Ter gelegenheid van 4 en 5 mei is hier een fragment uit Kiendops oorlog.
Achter ons huis liggen alle spullen die mee moeten. Voor iedereen een warme trui en een winterjas, hoewel de zon schijnt, hoewel het september is, ‘maar de avonden kunnen koud zijn,’ zegt pa.
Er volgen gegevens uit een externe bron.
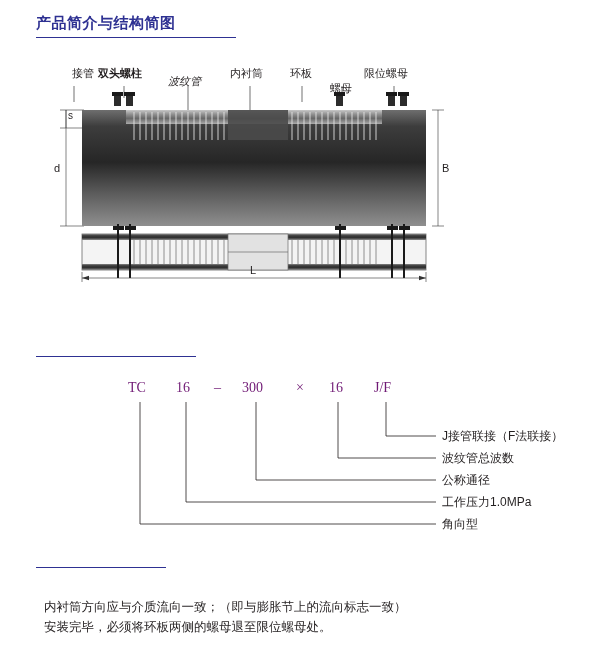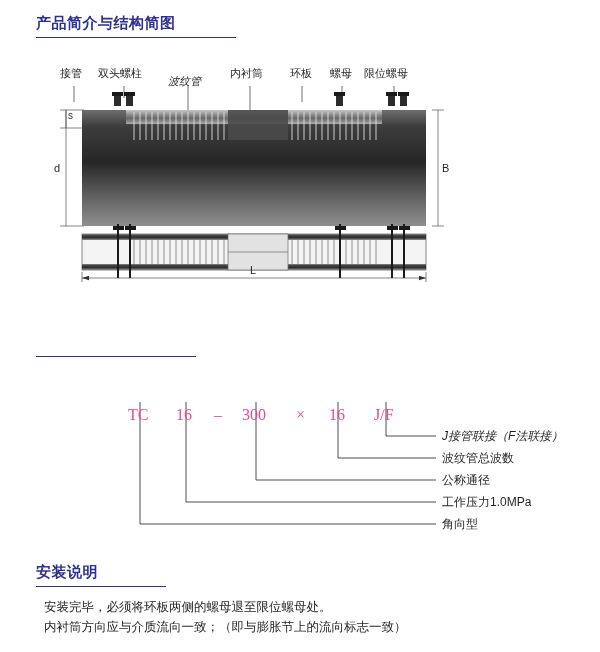--- a/index.html
+++ b/index.html
@@ -284,7 +284,7 @@
   </svg>
 
   
-  <span class="callout-label" style="left:8px;  top:0px;">接管</span>
+  <span class="callout-label" style="left:20px;  top:0px;">接管</span>
   <span class="callout-label" style="left:46px; top:0px;">双头螺柱</span>
   <span class="callout-label" style="left:116px;top:8px;font-style:italic;">波纹管</span>
   <span class="callout-label" style="left:178px;top:0px;">内衬筒</span>

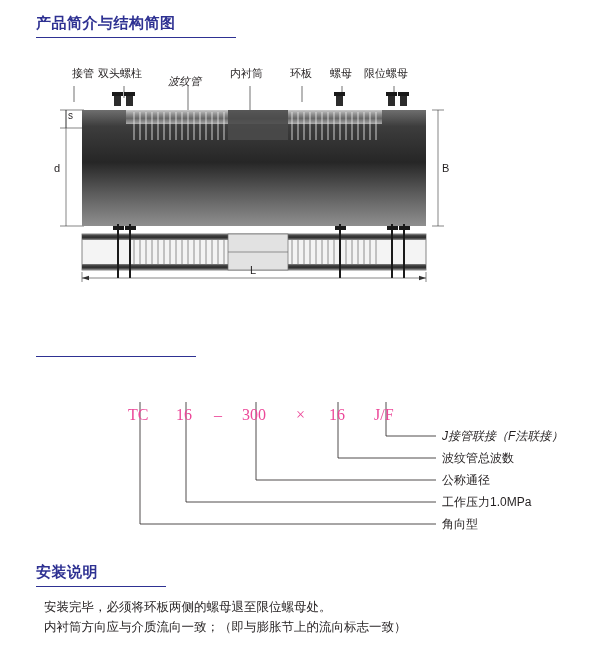--- a/index.html
+++ b/index.html
@@ -285,7 +285,7 @@
 
   
   <span class="callout-label" style="left:20px;  top:0px;">接管</span>
-  <span class="callout-label" style="left:46px; top:0px;">双头螺柱</span>
+  <span class="callout-label" style="left:46px; top:0px;font-weight:bold;">双头螺柱</span>
   <span class="callout-label" style="left:116px;top:8px;font-style:italic;">波纹管</span>
   <span class="callout-label" style="left:178px;top:0px;">内衬筒</span>
   <span class="callout-label" style="left:238px;top:0px;font-family:Liberation Serif, serif;">环板</span>

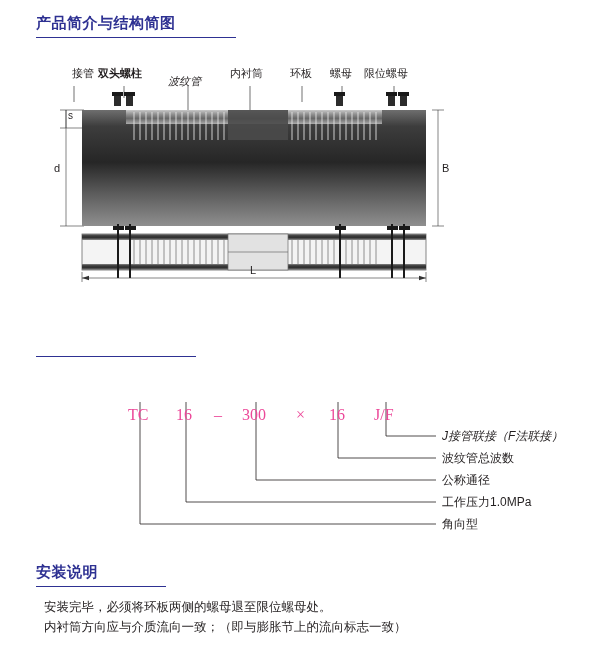--- a/index.html
+++ b/index.html
@@ -289,7 +289,7 @@
   <span class="callout-label" style="left:116px;top:8px;font-style:italic;">波纹管</span>
   <span class="callout-label" style="left:178px;top:0px;">内衬筒</span>
   <span class="callout-label" style="left:238px;top:0px;font-family:Liberation Serif, serif;">环板</span>
-  <span class="callout-label" style="left:278px;top:0px;">螺母</span>
+  <span class="callout-label" style="left:278px;top:15px;">螺母</span>
   <span class="callout-label" style="left:312px;top:0px;text-align:right;">限位螺母</span>
 
   

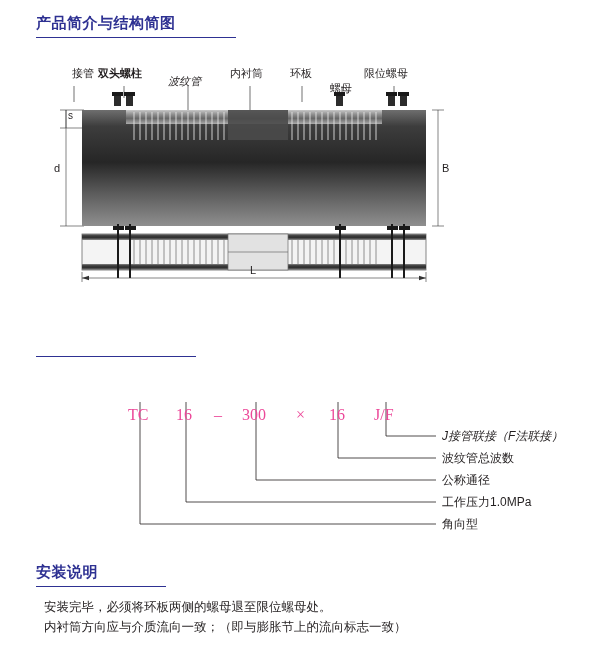--- a/index.html
+++ b/index.html
@@ -66,10 +66,9 @@
   }
   .code-token {
     position: absolute;
-    font-size: 16px;
-    color: #ec4899;
+    font-size: 14px;
+    color: #701a75;
     white-space: nowrap;
-    margin-top: 26px;
   }
   .code-desc {
     position: absolute;

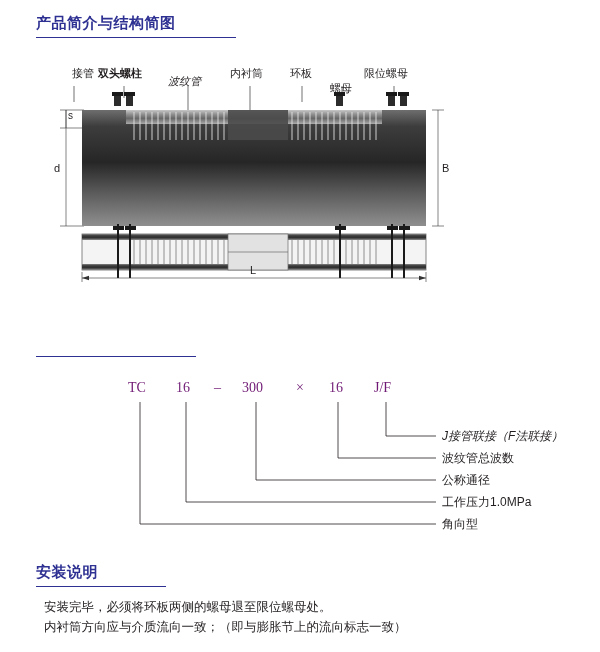--- a/index.html
+++ b/index.html
@@ -331,7 +331,7 @@
   <span class="code-token" style="left:229px;top:0px;">16</span>
   <span class="code-token" style="left:274px;top:0px;">J/F</span>
 
-  <span class="code-desc" style="left:342px;top:48px;font-style:italic;">J接管联接（F法联接）</span>
+  <span class="code-desc" style="left:342px;top:48px;">J接管联接（F法联接）</span>
   <span class="code-desc" style="left:342px;top:70px;">波纹管总波数</span>
   <span class="code-desc" style="left:342px;top:92px;">公称通径</span>
   <span class="code-desc" style="left:342px;top:114px;">工作压力1.0MPa</span>

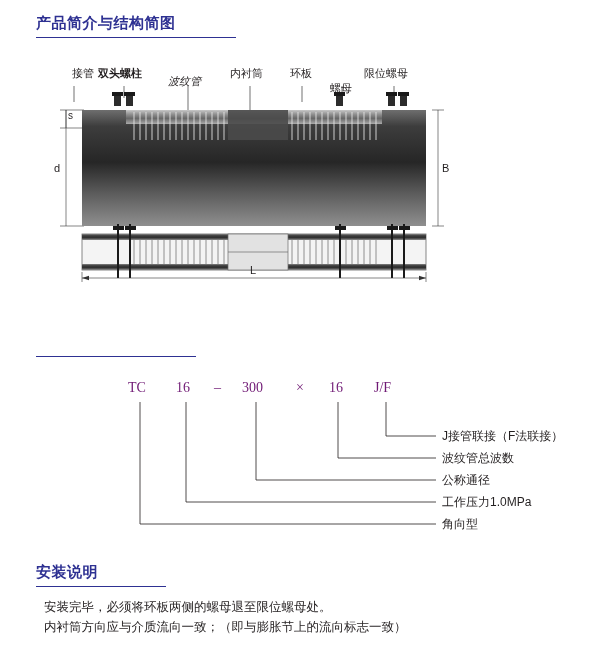--- a/index.html
+++ b/index.html
@@ -339,7 +339,6 @@
 </div>
 
 <div id="sec3">
-  <div class="section-title">安装说明</div>
   <div class="title-underline"></div>
 </div>
 

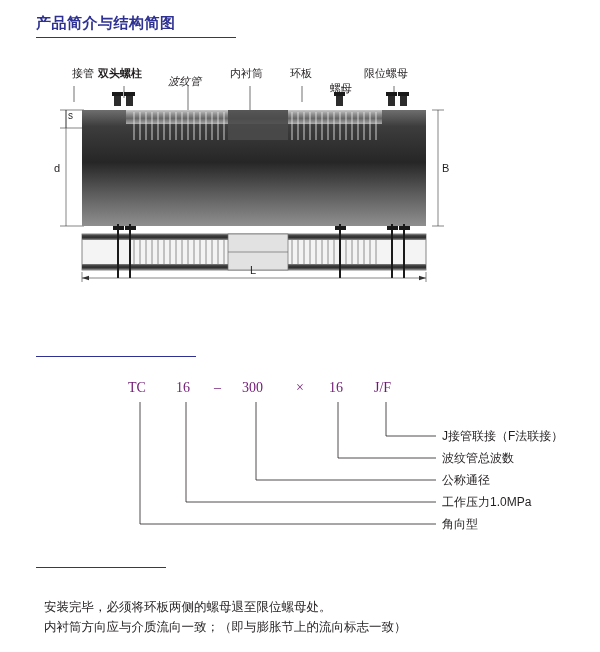--- a/index.html
+++ b/index.html
@@ -343,8 +343,8 @@
 </div>
 
 <div id="install-text">
+  <div>内衬筒方向应与介质流向一致；（即与膨胀节上的流向标志一致）</div>
   <div>安装完毕，必须将环板两侧的螺母退至限位螺母处。</div>
-  <div>内衬筒方向应与介质流向一致；（即与膨胀节上的流向标志一致）</div>
 </div>
 
 </body></html>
Dekens, eetgerei, een pot pruimen op sap, een zak aardappels, surrogaat koffie en thee, een handtas, een koffer, allebei van ma. De handtas puilt uit, de koffer staat bol.
Ik lees nog maar eens voor wat er in het bevel staat:
‘Ieder neemt slechts het hoognodige mee en wel voornamelijk dekens, eetgerei en mondvoorraad.’
Ik wijs naar de berg spullen. Ze luisteren niet naar mij.
Aan zijn fiets met houten banden hangt pa alles op. Hij wikkelt een deken om de stang. Daartussen stopt hij de kleine dingen: Drie koppen, voor iedereen bestek en een diep bord want ‘van een diep bord kun je alles eten, soep, aardappels, vlees, vla.’
‘Als er iets te eten is,’ zegt ma.
Ik denk: Vla. Vla. Vla. Ik weet niet eens meer hoe vla smaakt. Maar het tweede leger is vlakbij, dus vla ook. Gele vla en bruine vla.
Op het stuur de andere deken, achterop in een houten kistje de etenswaren.
‘Klaar,’ zegt pa. ‘We gaan.’
‘Er moet nog een witte vlag op,’ zeg ik.
Ik citeer: ‘In verband met luchtgevaar wordt men aangeraden kleine groepen te vormen, voorzien van witte vlaggen.’
Ma legt een wit laken over de fiets.
‘Dat glijdt eraf,’ zegt pa.
Ma knoopt de uiteinden vast aan de kist.
‘Dat blijft niet zitten,’ zegt pa.
Ma loopt een stuk achter pa, haar winterjas hangt los, haar hoofd is rood, haar haar is nat alsof ze door de regen heeft gelopen, maar dat kan niet want de zon schijnt. Ze sjouwt de bolle koffer en schuin over haar borst hangt haar handtas. Het witte sloop heeft ze over haar schouders gehangen.
Oorlog is een synoniem voor gebukt gaan onder zware zakken die je van hot naar her sleept. Spullen die je wilt ruilen tegen voedsel, spullen die je wilt verstoppen omdat ze anders gevorderd worden, spullen die je hebt gejat, spullen die je moet verhuizen, spul om je kacheltje te stoken.
‘Die van Bennis zijn naar Beekbergen,’ zeg ik.
‘Wij gaan naar rechts,’ zegt pa.
‘Ja maar die van Bennis…’
‘Ik heb je wel gehoord. Wij gaan naar rechts. Dit is geen tijd om je door vriendschapssentiment te laten leiden. Hier telt alleen gezond verstand.’
Ik heb pa zelden zo’n lange zin horen zeggen en dan is het ook nog eens een zin die nergens op slaat.
‘Beekbergen ligt in het noorden, en wij buigen nu naar het oosten,’ probeer ik nog.